* What you should do: Repeat the records word for word, excluding any picture.

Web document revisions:
^^^^

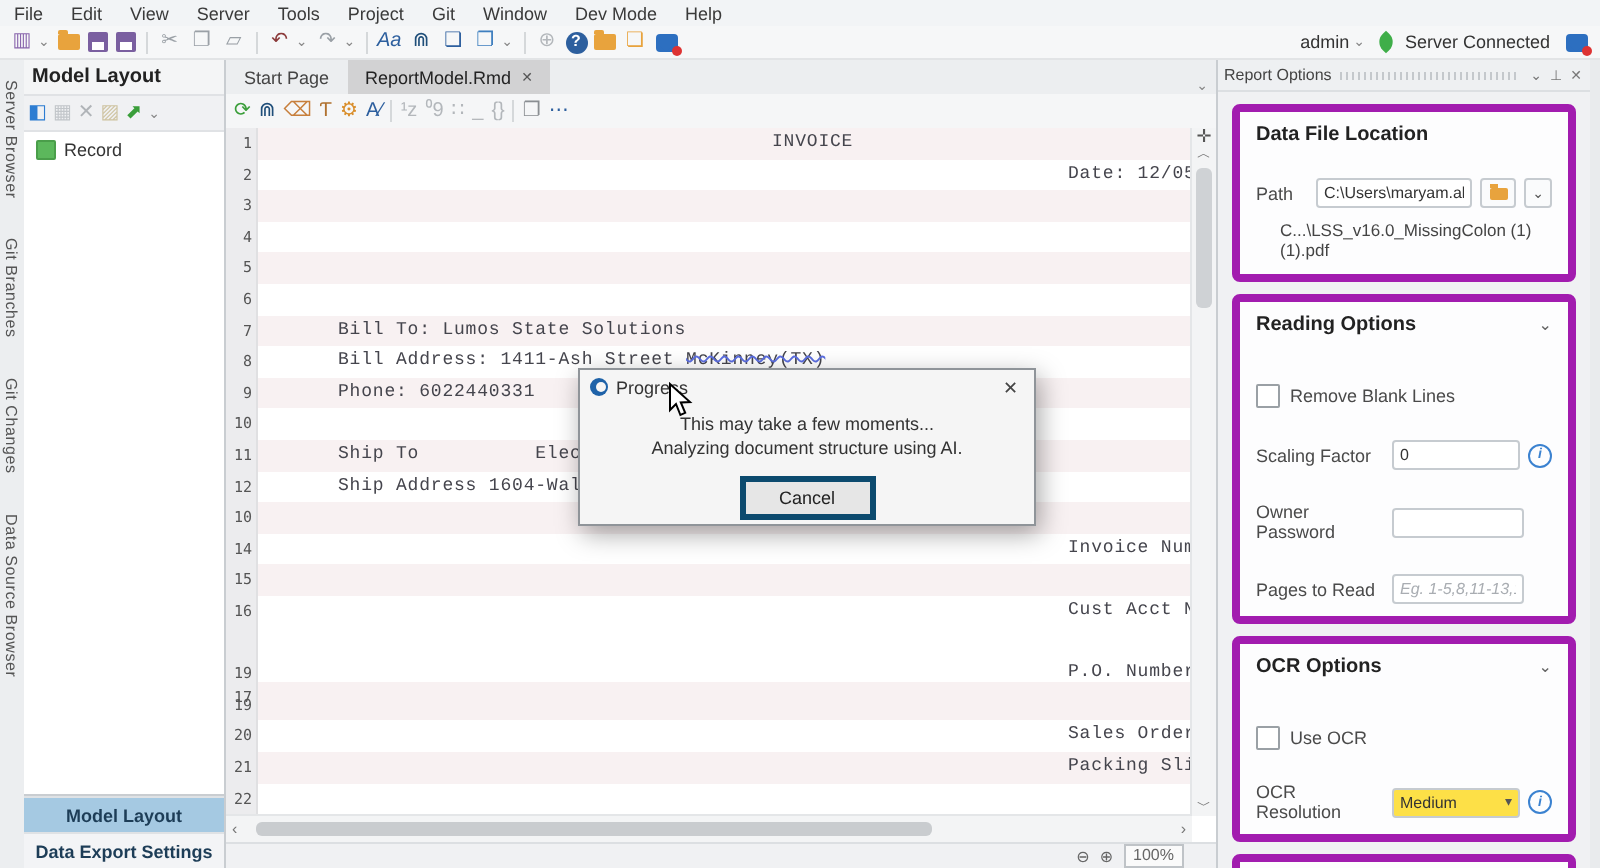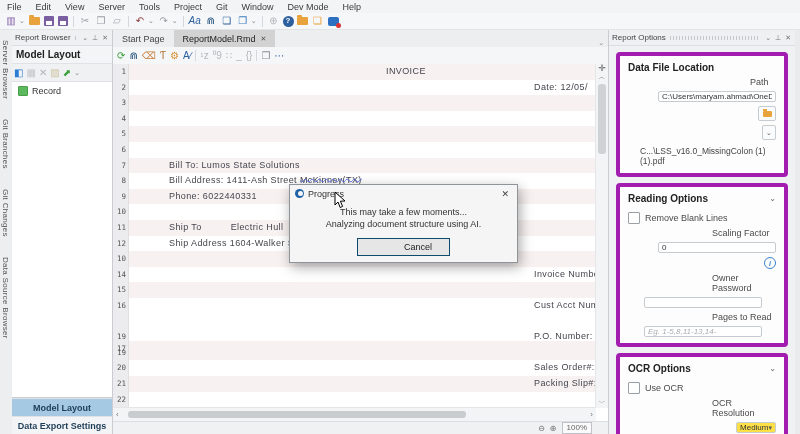"admin" div.tb-right { html: none -> <div> <span>admin</span> <span>⌄</span> <span></span> <span>Server Connected</span> <span></span> </div> }
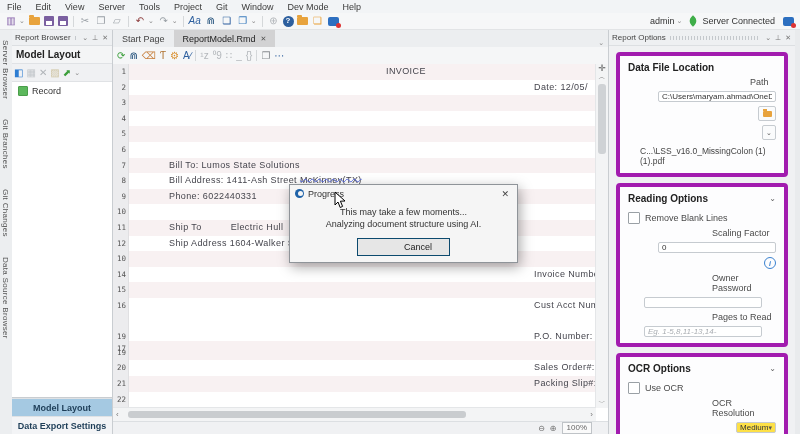"Report Browser" div.panel-head { html: <div> <span>Report Browser</span> <span></span> <span>⌄</span> <span>⊥</span> <span>✕</span> </div> -> none }
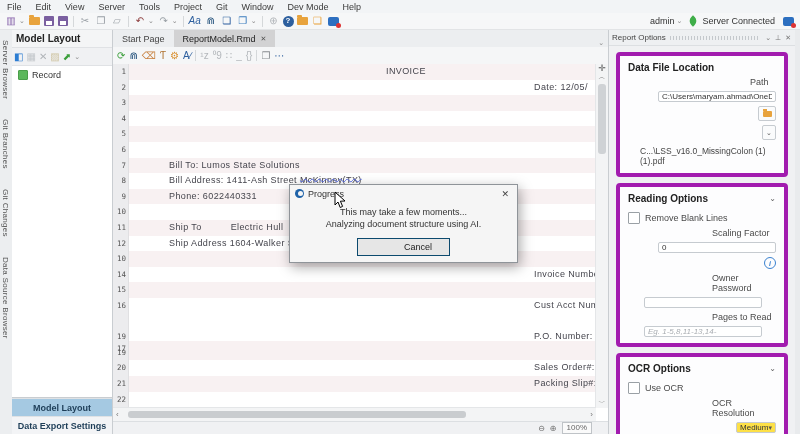"INVOICE" .row-content { font-family: Liberation Sans, sans-serif -> Liberation Mono, monospace }
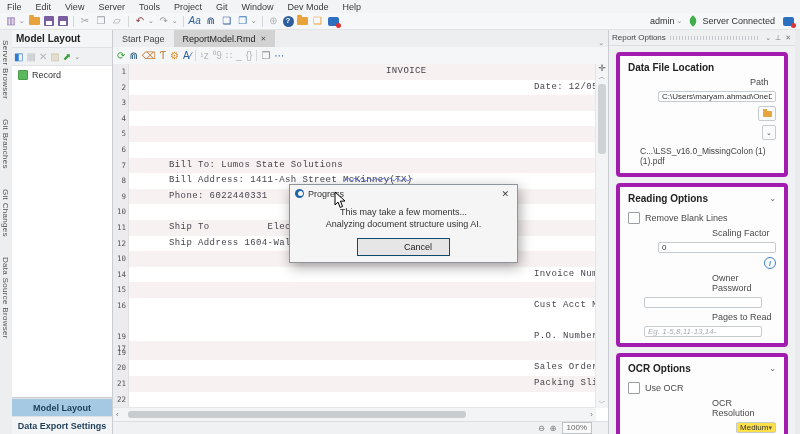"Path" .frow { align-items: flex-end -> center; flex-direction: column -> none; margin-top: 4px -> 16px }
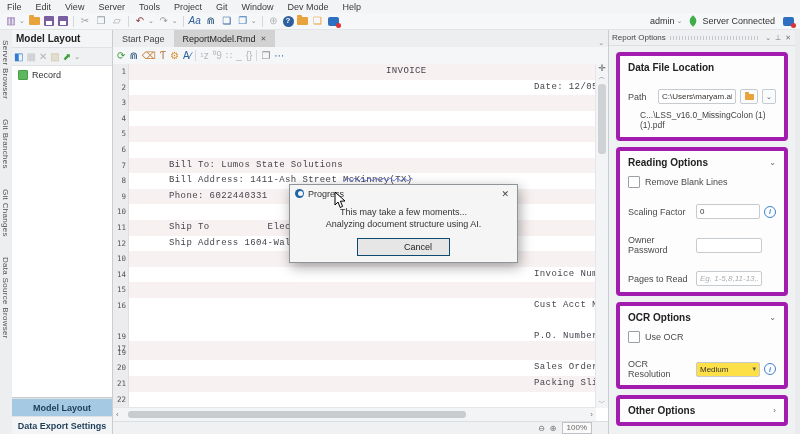"Remove Blank Lines" .cb-row { margin-top: 8px -> 24px }
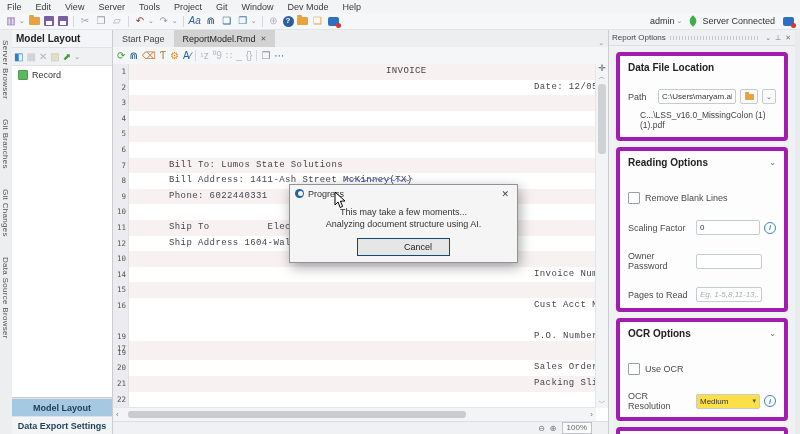"Cancel" .dlg-btn { border: 1px solid #0c4a6e -> 3px solid #0c4a6e; padding-left: 29px -> none }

^^^^

* Response:
"admin" div.tb-right { html: none -> <div> <span>admin</span> <span>⌄</span> <span></span> <span>Server Connected</span> <span></span> </div> }
"Report Browser" div.panel-head { html: <div> <span>Report Browser</span> <span></span> <span>⌄</span> <span>⊥</span> <span>✕</span> </div> -> none }
"INVOICE" .row-content { font-family: Liberation Sans, sans-serif -> Liberation Mono, monospace }
"Path" .frow { align-items: flex-end -> center; flex-direction: column -> none; margin-top: 4px -> 16px }
"Remove Blank Lines" .cb-row { margin-top: 8px -> 24px }
"Cancel" .dlg-btn { border: 1px solid #0c4a6e -> 3px solid #0c4a6e; padding-left: 29px -> none }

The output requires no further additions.